**WHAT IS REQUIRED:** Please give the whole listing again word for word, and drop any pictures it holds.

**SUPPLIED DATA:**
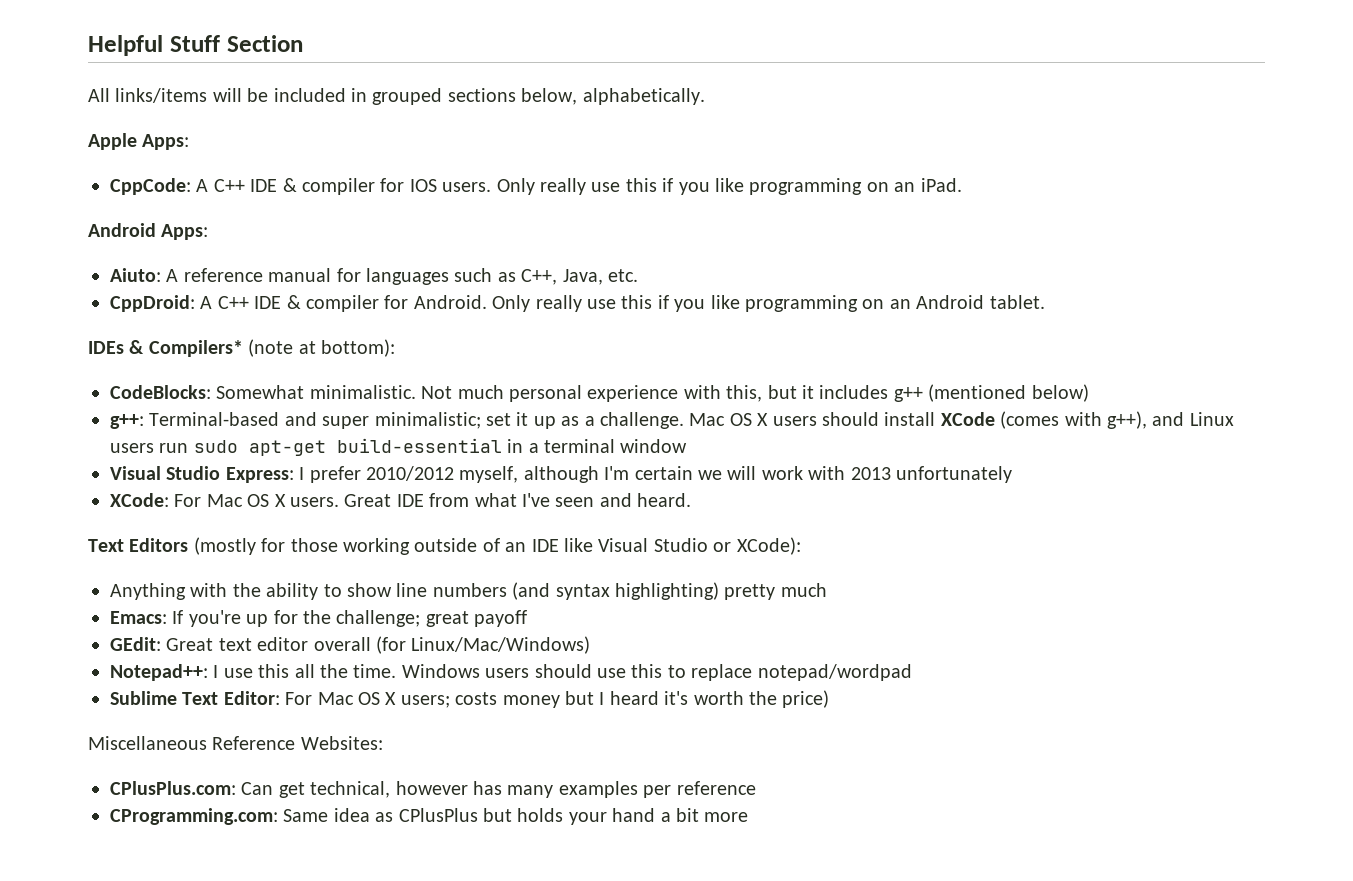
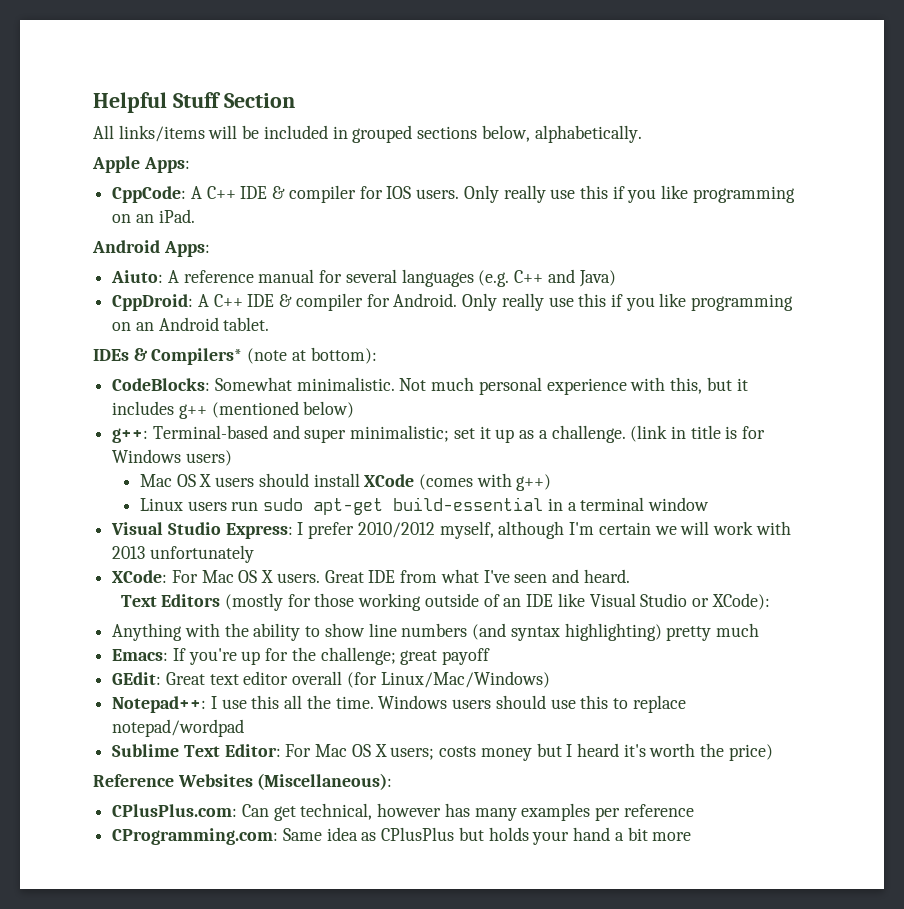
[366,268,638,285] languages such as C++, Java, etc. -> [345,269,616,287] several languages (e.g. C++ and Java)
(684, 420) none -> [630,425,766,442] [112,449,232,466] (link in title is for Windows users) //
[1106,411,1185,429] g++), and -> [516,474,552,491] g++) //
[88,736,383,750] Miscellaneous Reference Websites: -> [93,773,393,790] Reference Websites (Miscellaneous):

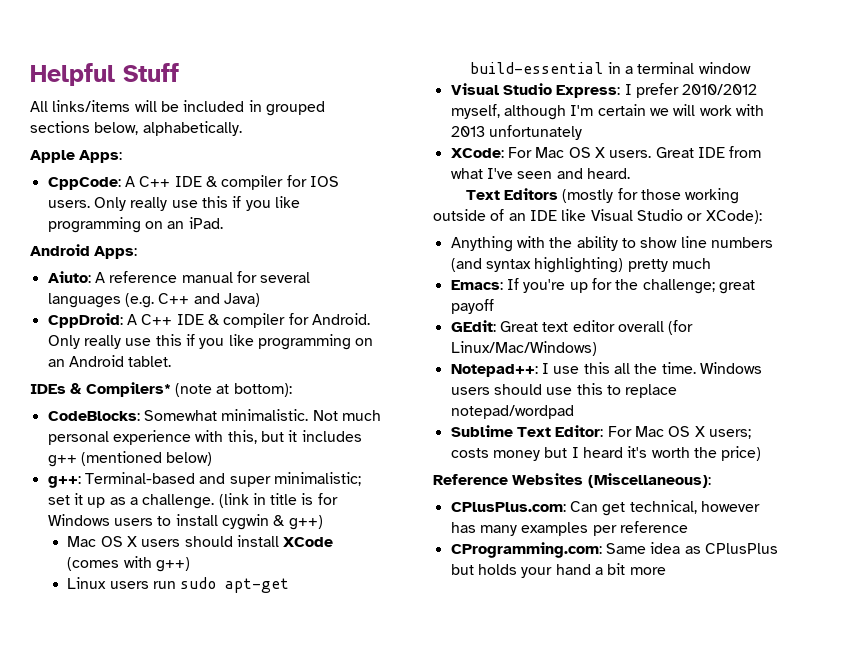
[223,93,295,108] Section -> (179, 72) none
[185,450,232,466] users) -> [113,514,323,530] users to install cygwin & g++)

**EXERCISE RESPONSE:**
[366,268,638,285] languages such as C++, Java, etc. -> [345,269,616,287] several languages (e.g. C++ and Java)
(684, 420) none -> [630,425,766,442] [112,449,232,466] (link in title is for Windows users) //
[1106,411,1185,429] g++), and -> [516,474,552,491] g++) //
[88,736,383,750] Miscellaneous Reference Websites: -> [93,773,393,790] Reference Websites (Miscellaneous):

[223,93,295,108] Section -> (179, 72) none
[185,450,232,466] users) -> [113,514,323,530] users to install cygwin & g++)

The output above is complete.